_What you have to do_
Would you please reproduce all the entries word for word, minus the pictures?

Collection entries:
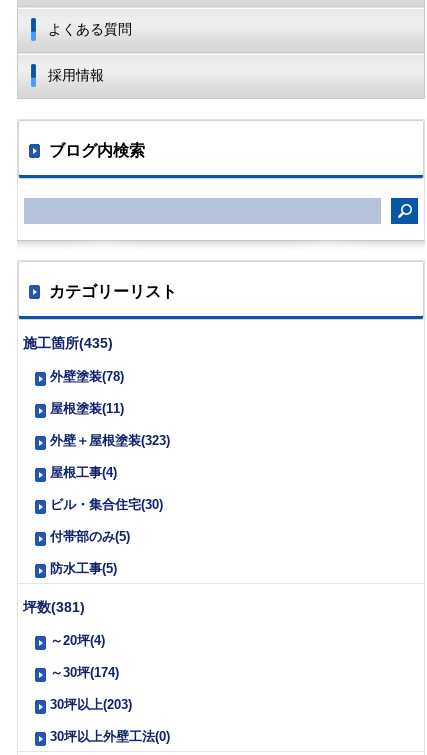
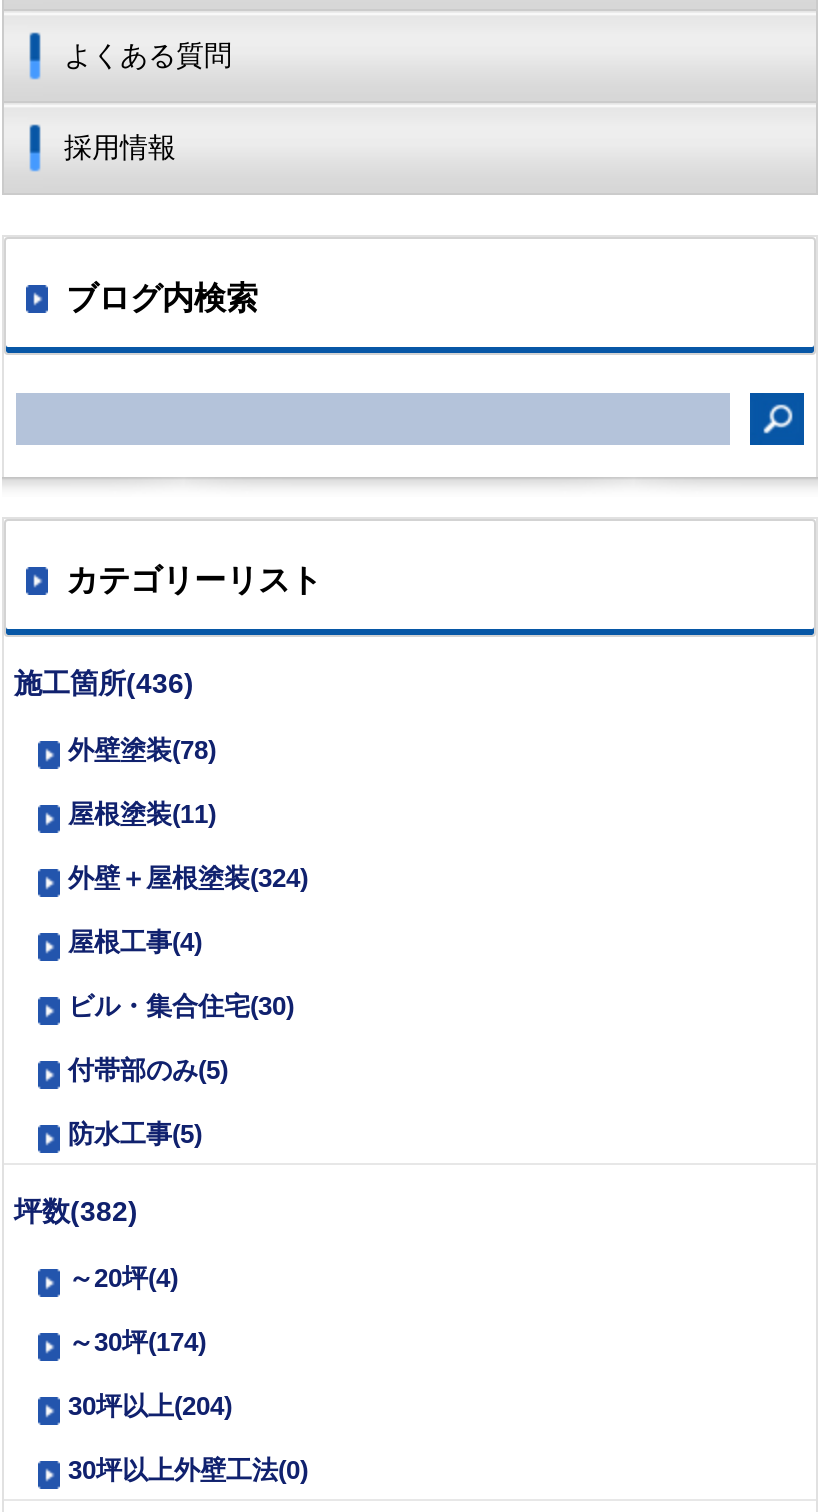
- 施工箇所(435)
+ 施工箇所(436)

- 外壁＋屋根塗装(323)
+ 外壁＋屋根塗装(324)

- 坪数(381)
+ 坪数(382)

- 30坪以上(203)
+ 30坪以上(204)
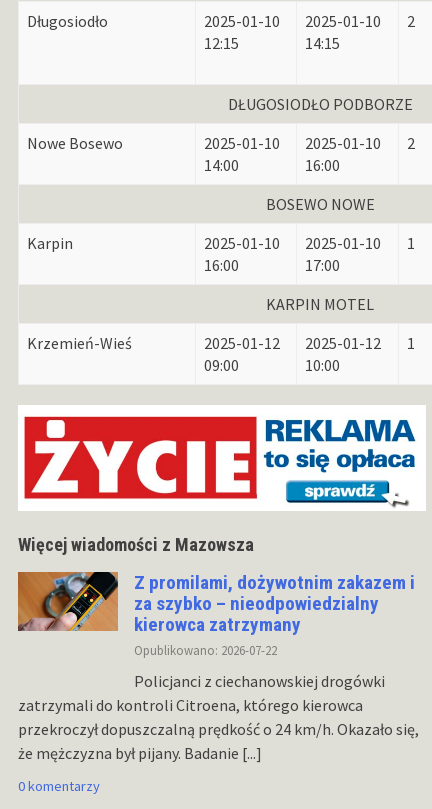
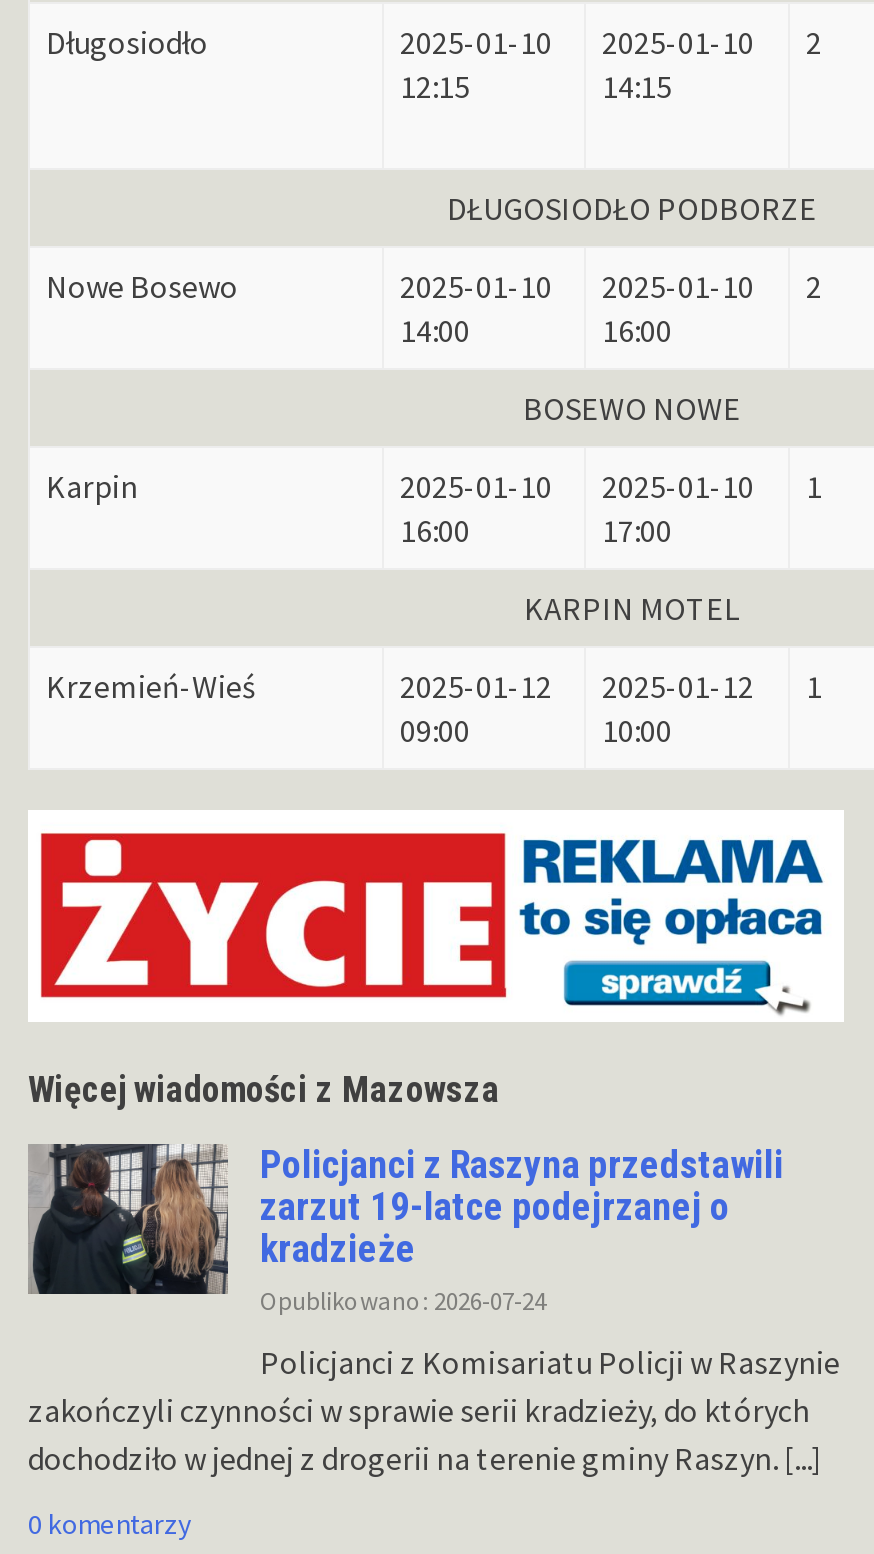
- [image]
- Z promilami, dożywotnim zakazem i
- za szybko – nieodpowiedzialny
- kierowca zatrzymany
- Opublikowano: 2026-07-22
+ [image]
+ Policjanci z Raszyna przedstawili
+ zarzut 19-latce podejrzanej o
+ kradzieże
+ Opublikowano: 2026-07-24

- Policjanci z ciechanowskiej drogówki
- zatrzymali do kontroli Citroena, którego kierowca
- przekroczył dopuszczalną prędkość o 24 km/h. Okazało się,
- że mężczyzna był pijany. Badanie [...]
+ Policjanci z Komisariatu Policji w Raszynie
+ zakończyli czynności w sprawie serii kradzieży, do których
+ dochodziło w jednej z drogerii na terenie gminy Raszyn. [...]
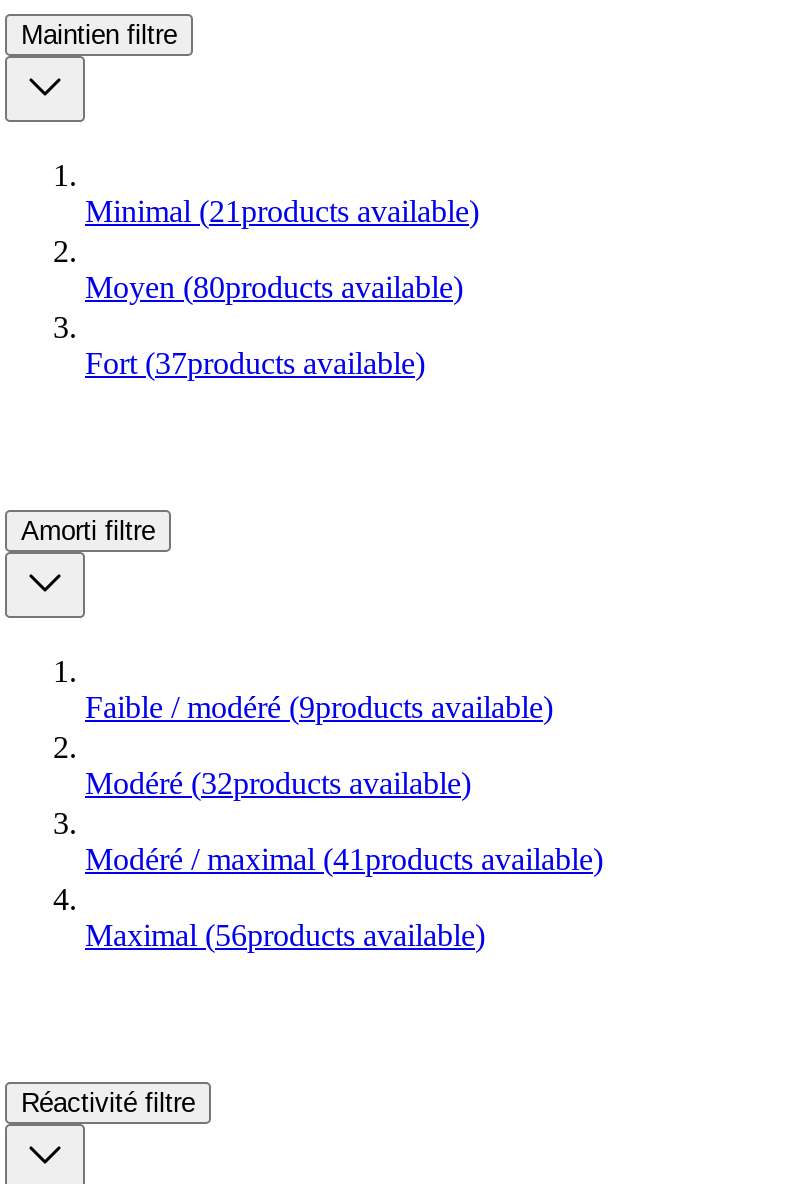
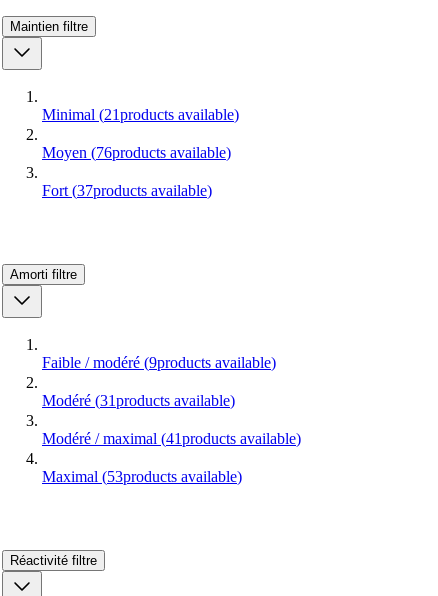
- Moyen (80products available)
+ Moyen (76products available)

- Modéré (32products available)
+ Modéré (31products available)

- Maximal (56products available)
+ Maximal (53products available)
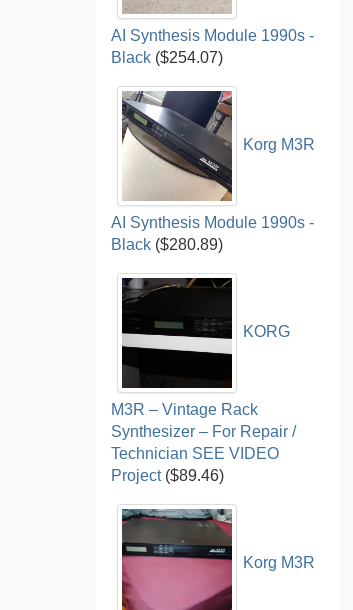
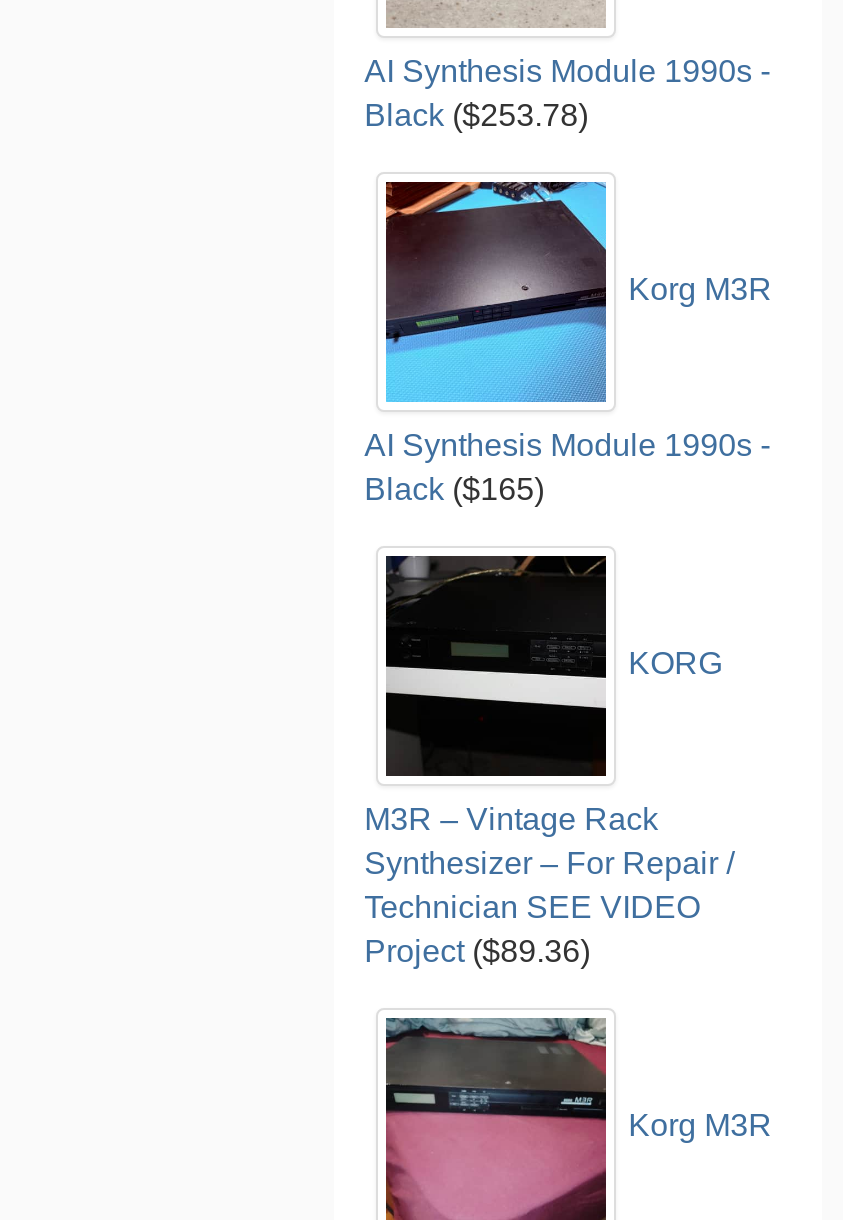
- Black ($254.07)
+ Black ($253.78)

- [image]
- Black ($280.89)
+ [image]
+ Black ($165)

- Project ($89.46)
+ Project ($89.36)
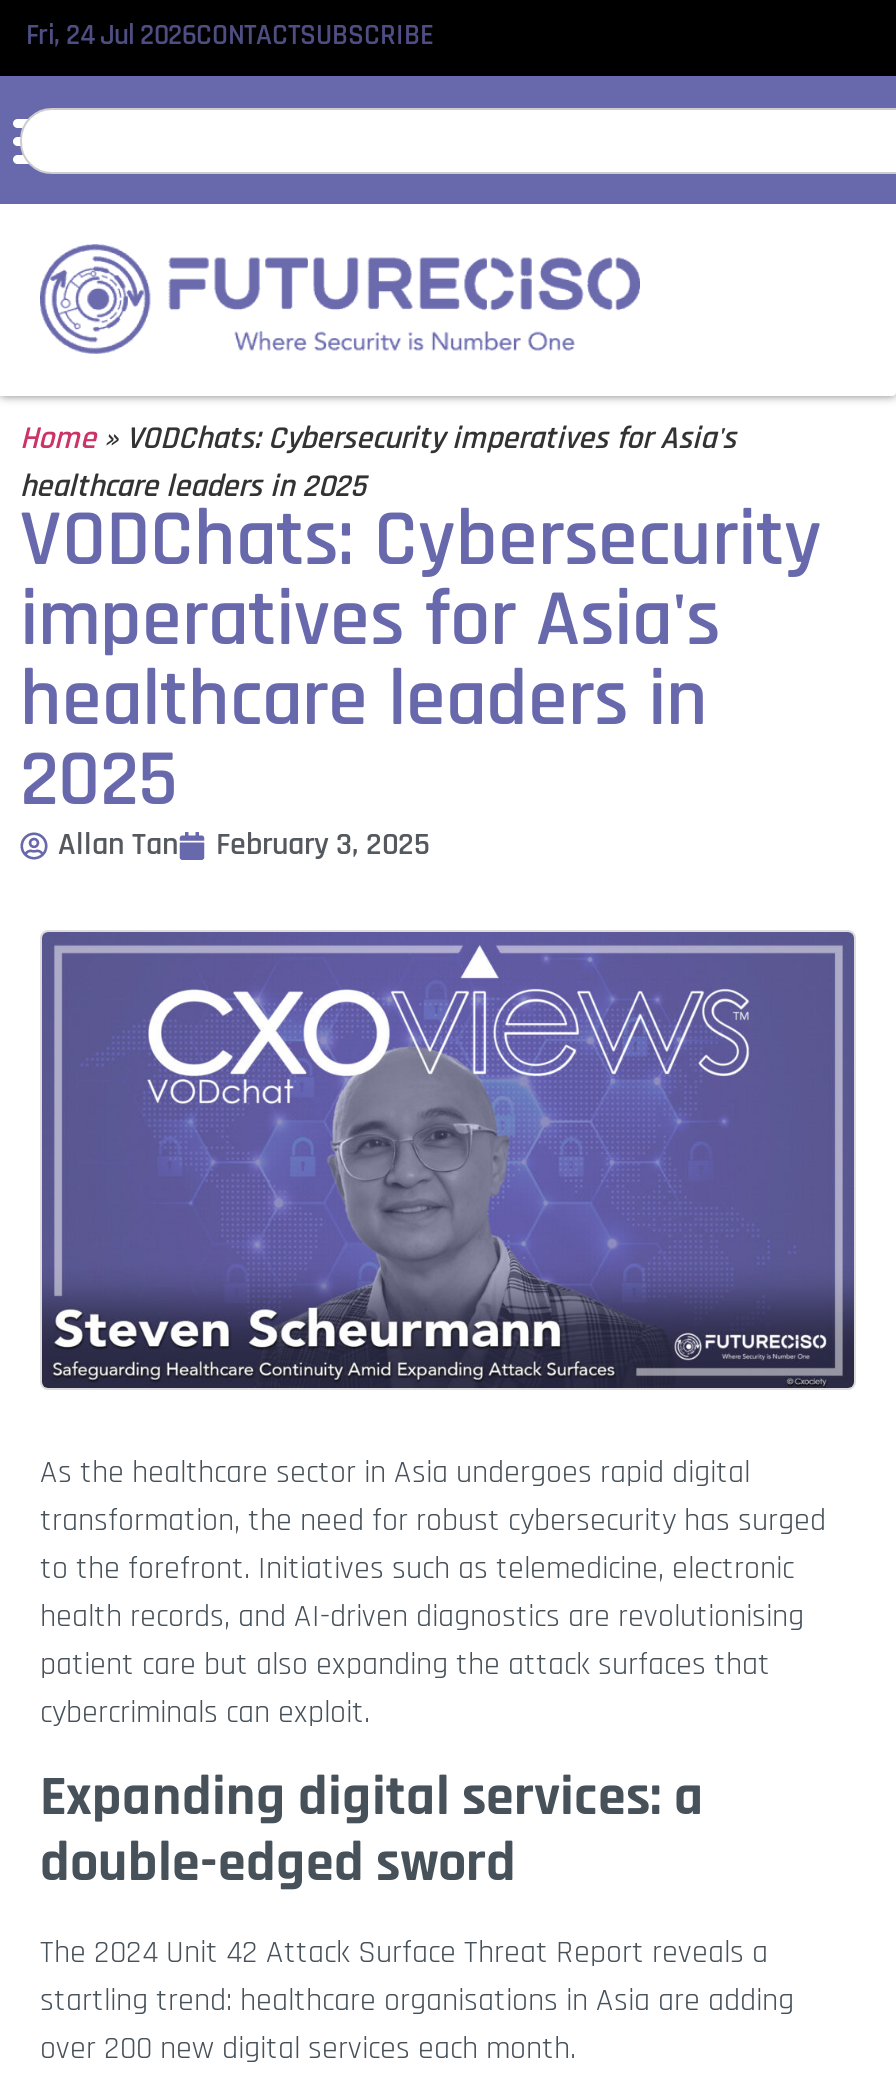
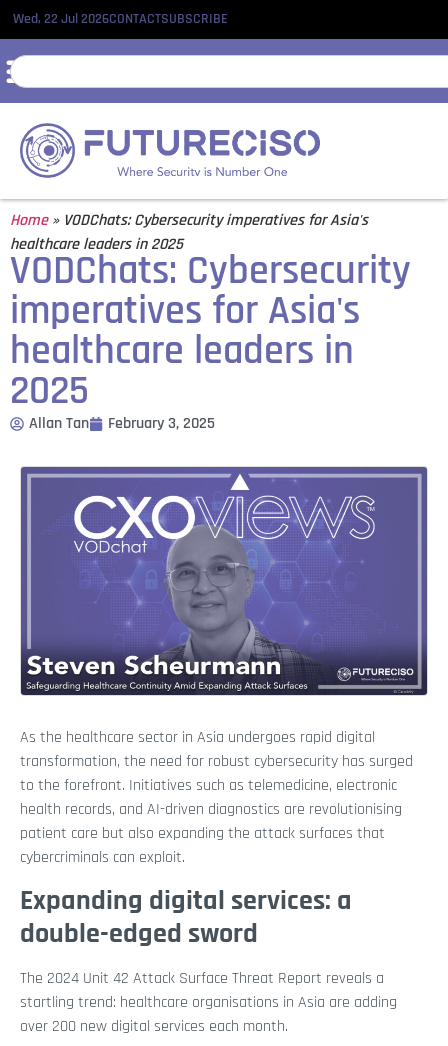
- Fri, 24 Jul 2026CONTACTSUBSCRIBE
+ Wed, 22 Jul 2026CONTACTSUBSCRIBE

_Exercise result_
- 施工箇所(435)
+ 施工箇所(436)

- 外壁＋屋根塗装(323)
+ 外壁＋屋根塗装(324)

- 坪数(381)
+ 坪数(382)

- 30坪以上(203)
+ 30坪以上(204)
- [image]
- Z promilami, dożywotnim zakazem i
- za szybko – nieodpowiedzialny
- kierowca zatrzymany
- Opublikowano: 2026-07-22
+ [image]
+ Policjanci z Raszyna przedstawili
+ zarzut 19-latce podejrzanej o
+ kradzieże
+ Opublikowano: 2026-07-24

- Policjanci z ciechanowskiej drogówki
- zatrzymali do kontroli Citroena, którego kierowca
- przekroczył dopuszczalną prędkość o 24 km/h. Okazało się,
- że mężczyzna był pijany. Badanie [...]
+ Policjanci z Komisariatu Policji w Raszynie
+ zakończyli czynności w sprawie serii kradzieży, do których
+ dochodziło w jednej z drogerii na terenie gminy Raszyn. [...]
- Moyen (80products available)
+ Moyen (76products available)

- Modéré (32products available)
+ Modéré (31products available)

- Maximal (56products available)
+ Maximal (53products available)
- Black ($254.07)
+ Black ($253.78)

- [image]
- Black ($280.89)
+ [image]
+ Black ($165)

- Project ($89.46)
+ Project ($89.36)
- Fri, 24 Jul 2026CONTACTSUBSCRIBE
+ Wed, 22 Jul 2026CONTACTSUBSCRIBE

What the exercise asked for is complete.